25 radar bogor

Jimat ”Kebal” Dibanderol Rp350 Ribu

TELITI: Tim KPAI mengunjungi SMP Islam Asy Syuhada, kemarin.(SOFYAN/ RADAR BOGOR)
TELITI: Tim KPAI mengunjungi SMP Islam Asy Syuhada, kemarin.(SOFYAN/ RADAR BOGOR)

BOGOR-Kasus perkelahian ala gladiator yang menewaskan seorang siswa SMP di Kecamatan Rumpin, ARS (16) terus bergulir. Ternyata, para pelaku berani melakukan aksi berbahaya tersebut lantaran memiliki jimat.

Radar Bogor pun menelusuri fenomena pelajar yang keranjingan mendalami ilmu kekebalan tubuh. Selasa (28/11) wartawan koran ini mengawalinya dari sekolah ARS, korban gladiator.
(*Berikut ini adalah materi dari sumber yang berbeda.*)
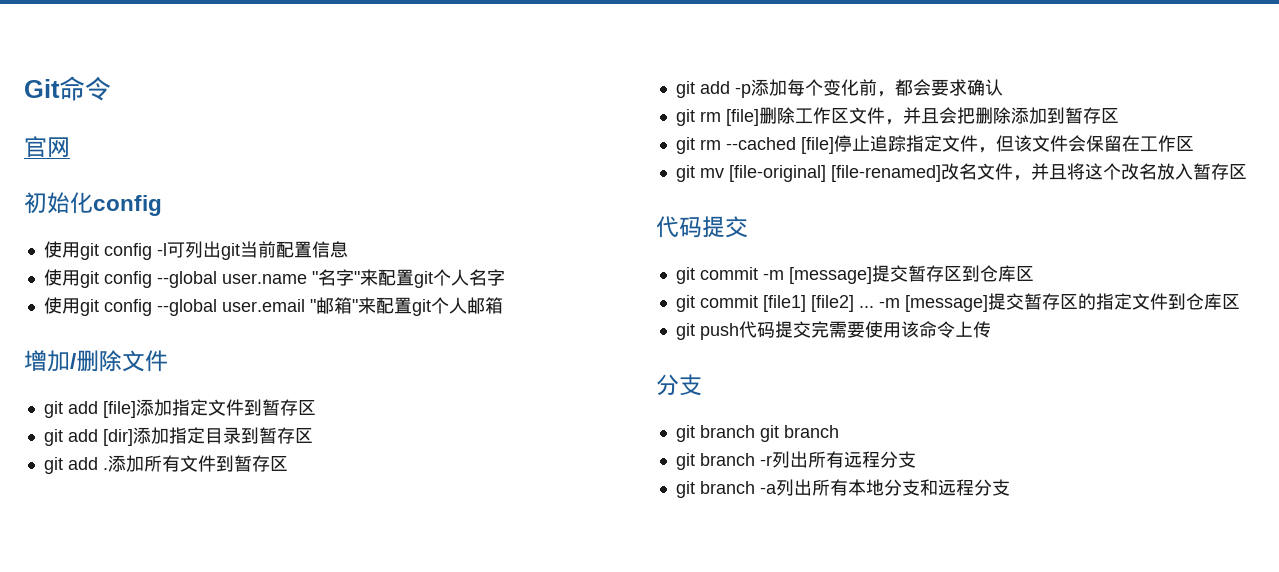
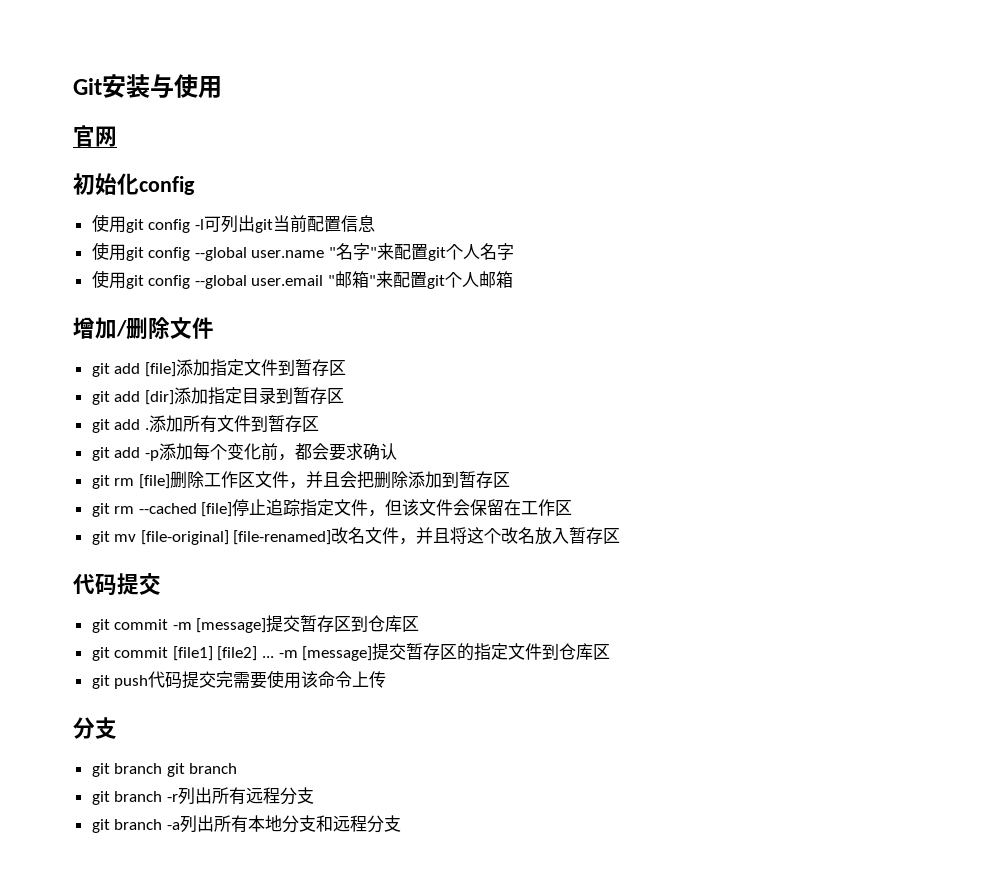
- Git命令
+ Git安装与使用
Guru BK SMP Islam Asyuhada, Hendri menegaskan bahwa di sekolahnya tidak pernah mengajarkan ilmu kebatinan.

Dari beberapa keterangan teman korban, banyak yang mempelajari ilmu kebal di luar sekolah. RN (13) mengakui, banyak yang mencari jimat ke sekitar Kecamatan Cigudeg. “Kalau beli jimat di pak DS,” ucapnya.

Berbekal keterangan dari RN, tak terlalu sulit untuk menemui kediaman DS. Sebab, ia cukup dikenal sebagai ahli spiritual di Desa Bunar, Kecamatan Cigudeg. Terlebih, rumah bercat putih dan berlantai dua miliknya terlihat beda.

Belum sempat mengetuk pintu, seorang pria mengenakan kaus oblong putih keluar rumah. “Mangga kaleubeut, bade ka saha? (Silakan masuk, mau bertemu siapa?),” ucap pria berpeci merah itu.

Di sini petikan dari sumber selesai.